* Assignment: Leave the pictures out, and transcribe the material below exactly from the line with "Interviews, surveys, and" to the line with "text: Ramadhan ->", both lines included.

* Supplied records:
· · · · · · ·

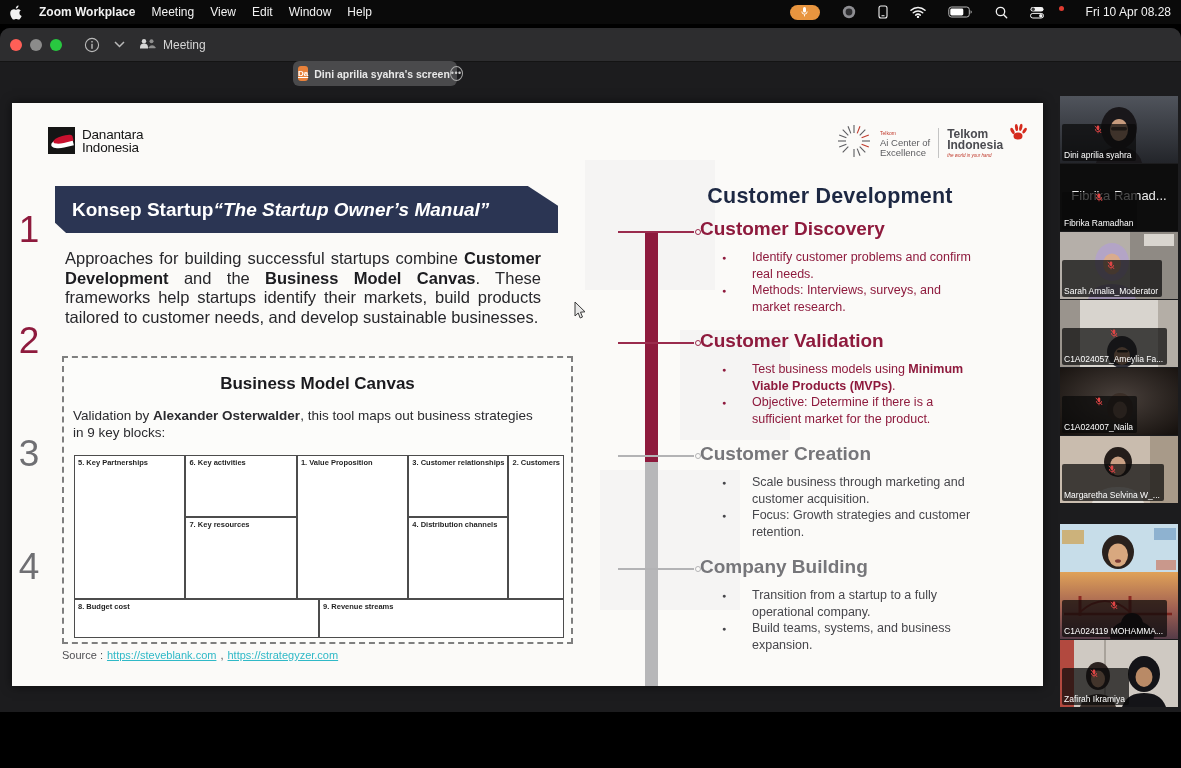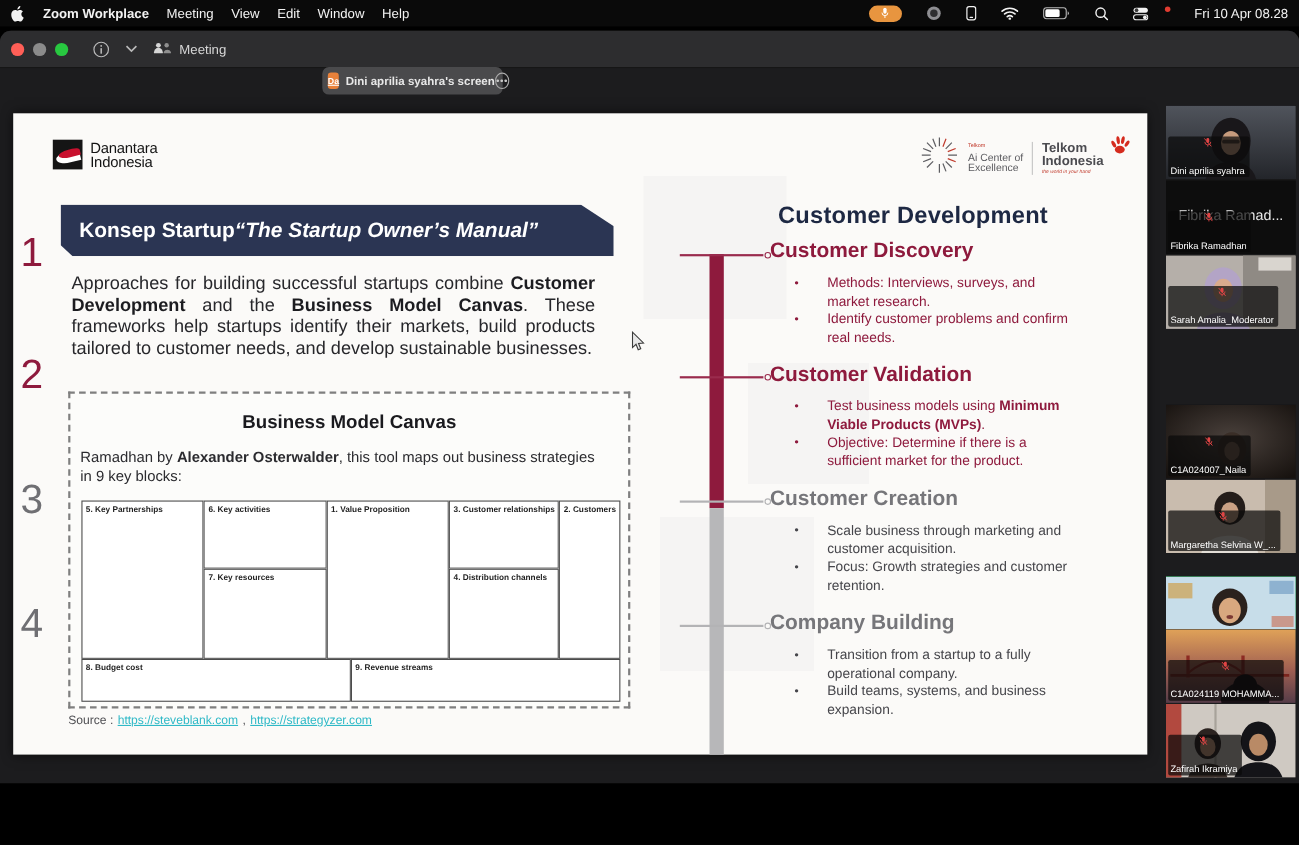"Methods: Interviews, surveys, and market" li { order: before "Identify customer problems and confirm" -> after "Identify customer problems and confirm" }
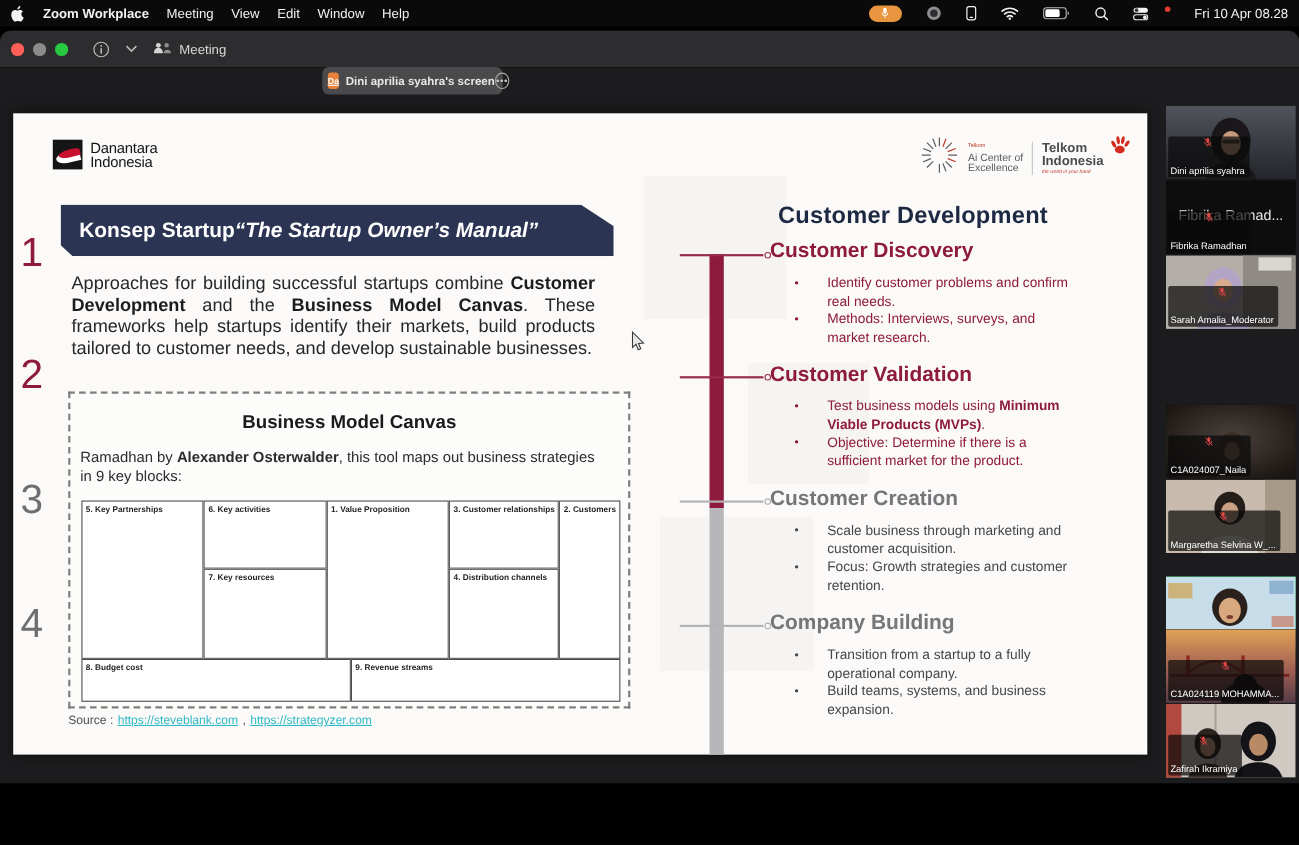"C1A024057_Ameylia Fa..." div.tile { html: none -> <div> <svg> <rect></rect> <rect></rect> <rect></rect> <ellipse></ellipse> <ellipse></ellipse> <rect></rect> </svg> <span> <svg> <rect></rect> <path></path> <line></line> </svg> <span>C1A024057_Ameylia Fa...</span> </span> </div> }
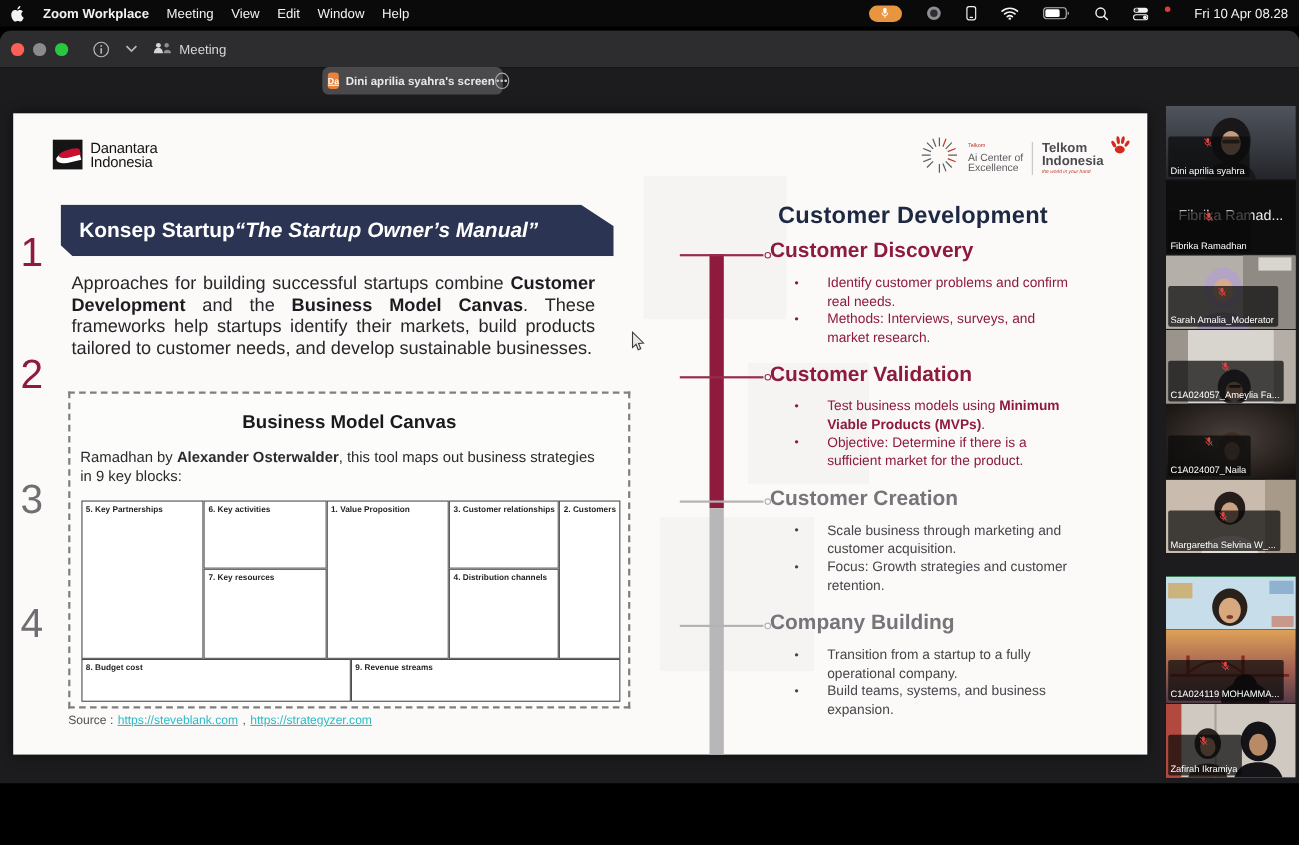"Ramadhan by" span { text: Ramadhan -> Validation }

· · · · · · ·

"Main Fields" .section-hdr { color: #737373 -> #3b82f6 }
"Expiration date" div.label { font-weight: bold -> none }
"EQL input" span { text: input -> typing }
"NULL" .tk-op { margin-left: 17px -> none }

· · · · · · ·

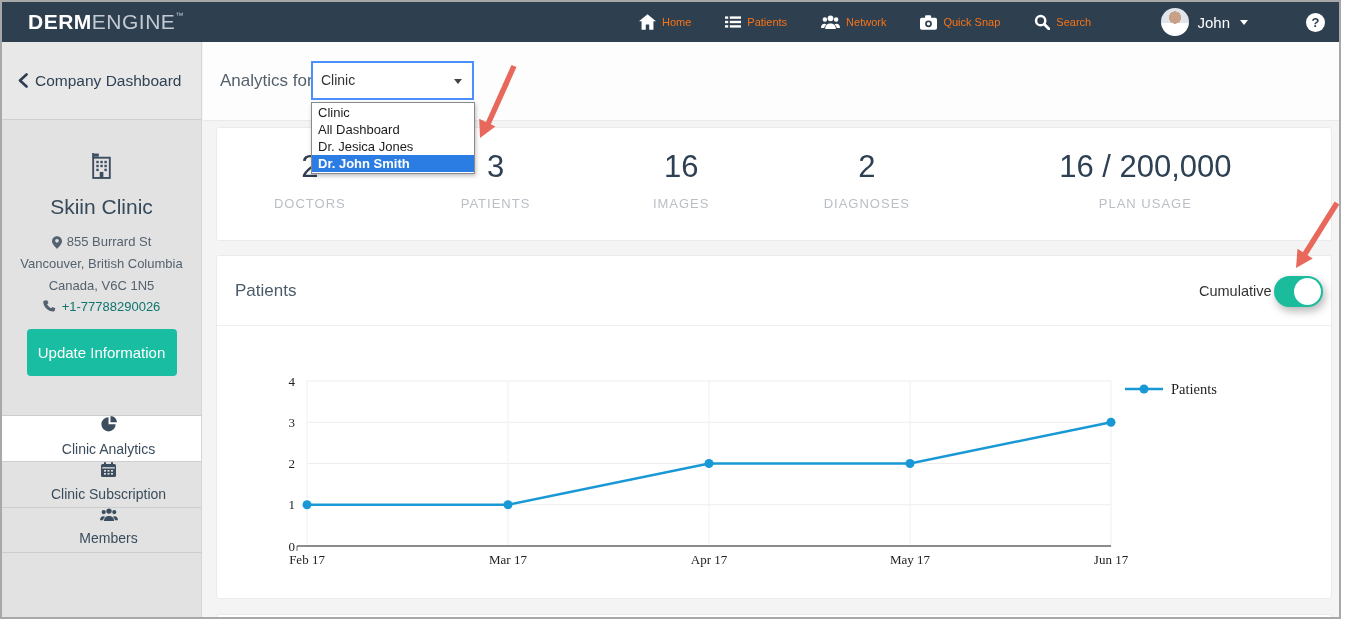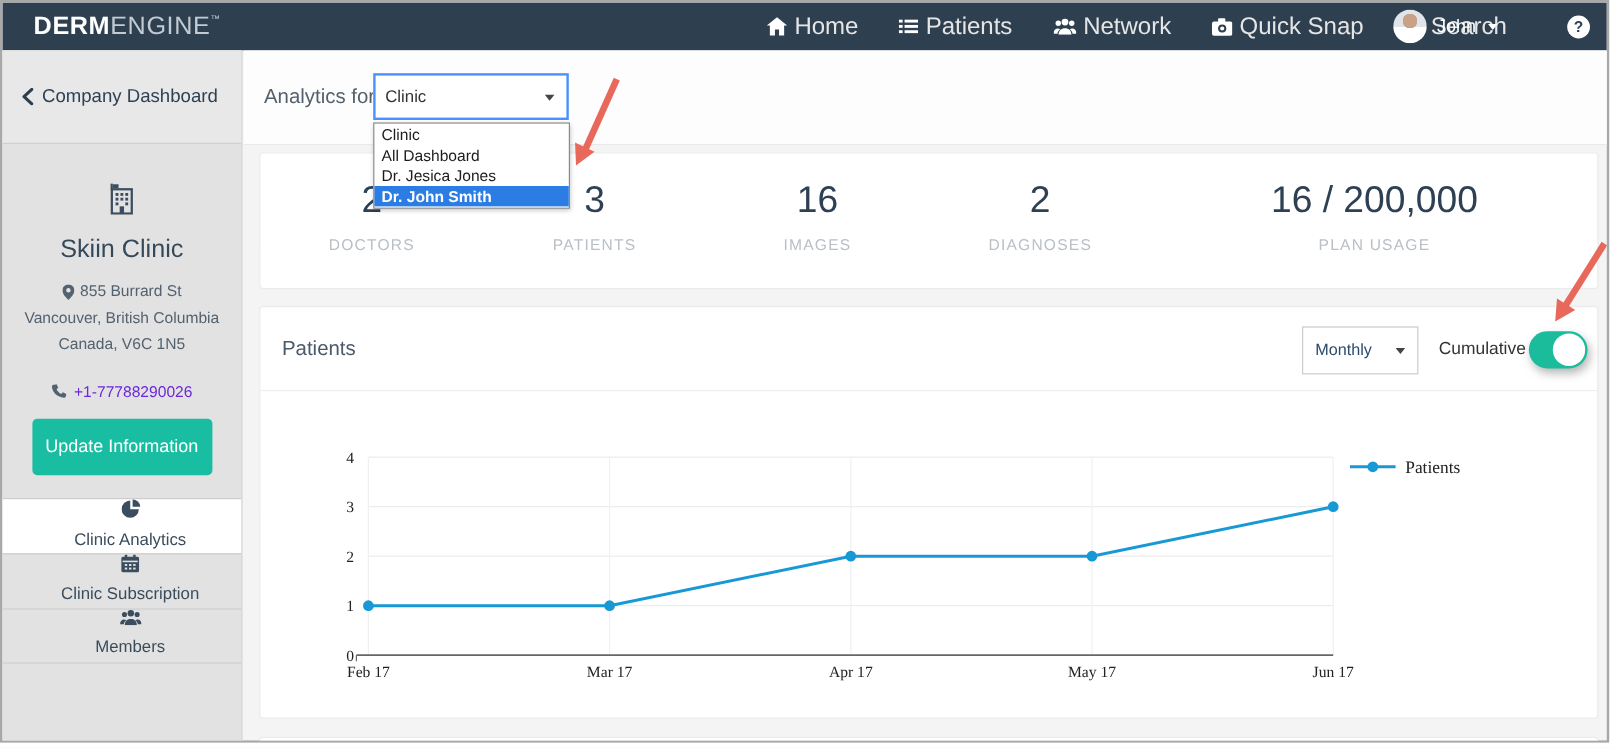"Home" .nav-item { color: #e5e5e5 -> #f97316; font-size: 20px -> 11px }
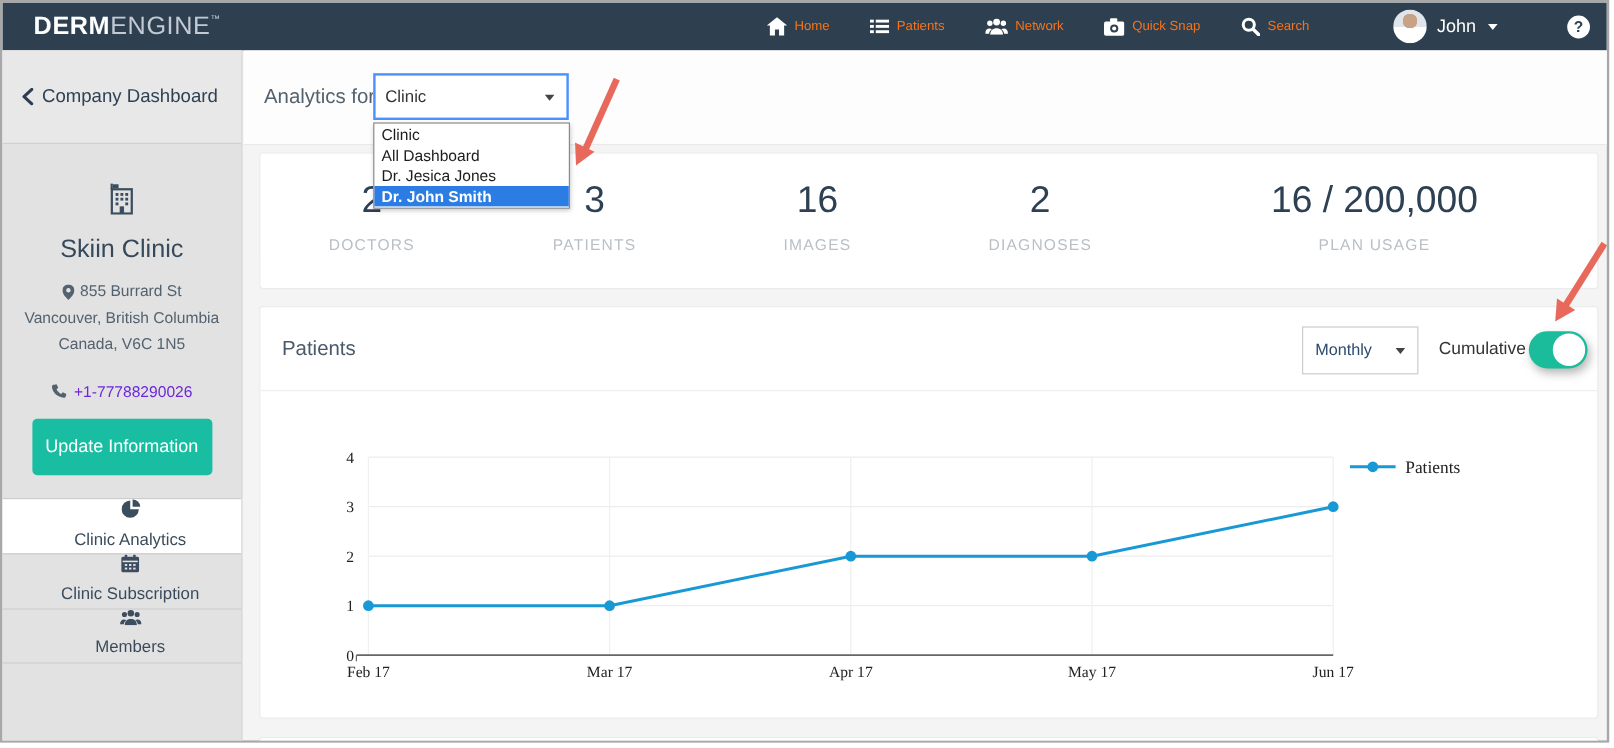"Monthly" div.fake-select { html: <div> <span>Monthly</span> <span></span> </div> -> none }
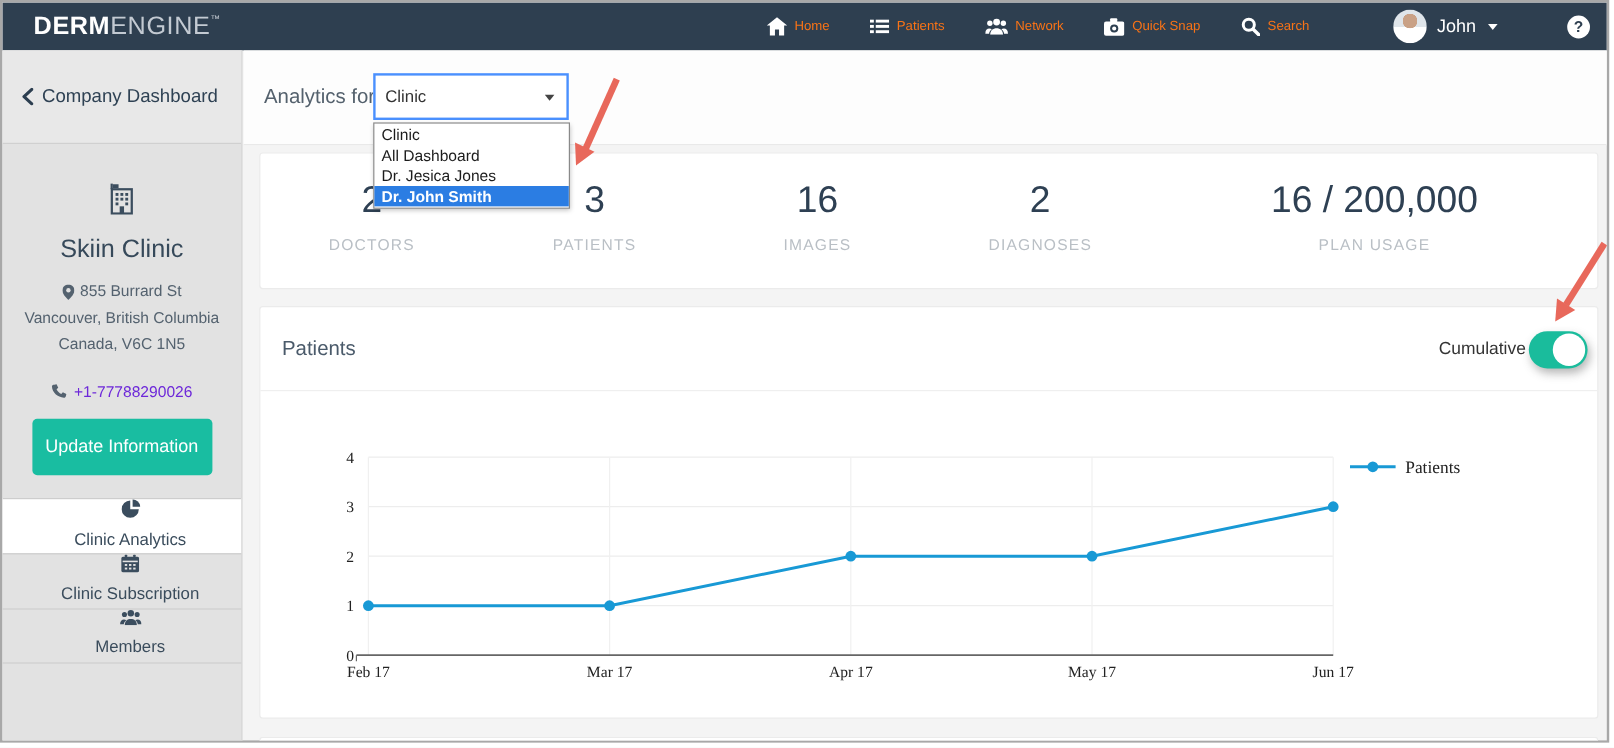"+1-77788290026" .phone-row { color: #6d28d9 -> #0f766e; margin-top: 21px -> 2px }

· · · · · · ·

* Result of the task:
"Methods: Interviews, surveys, and market" li { order: before "Identify customer problems and confirm" -> after "Identify customer problems and confirm" }
"C1A024057_Ameylia Fa..." div.tile { html: none -> <div> <svg> <rect></rect> <rect></rect> <rect></rect> <ellipse></ellipse> <ellipse></ellipse> <rect></rect> </svg> <span> <svg> <rect></rect> <path></path> <line></line> </svg> <span>C1A024057_Ameylia Fa...</span> </span> </div> }
"Ramadhan by" span { text: Ramadhan -> Validation }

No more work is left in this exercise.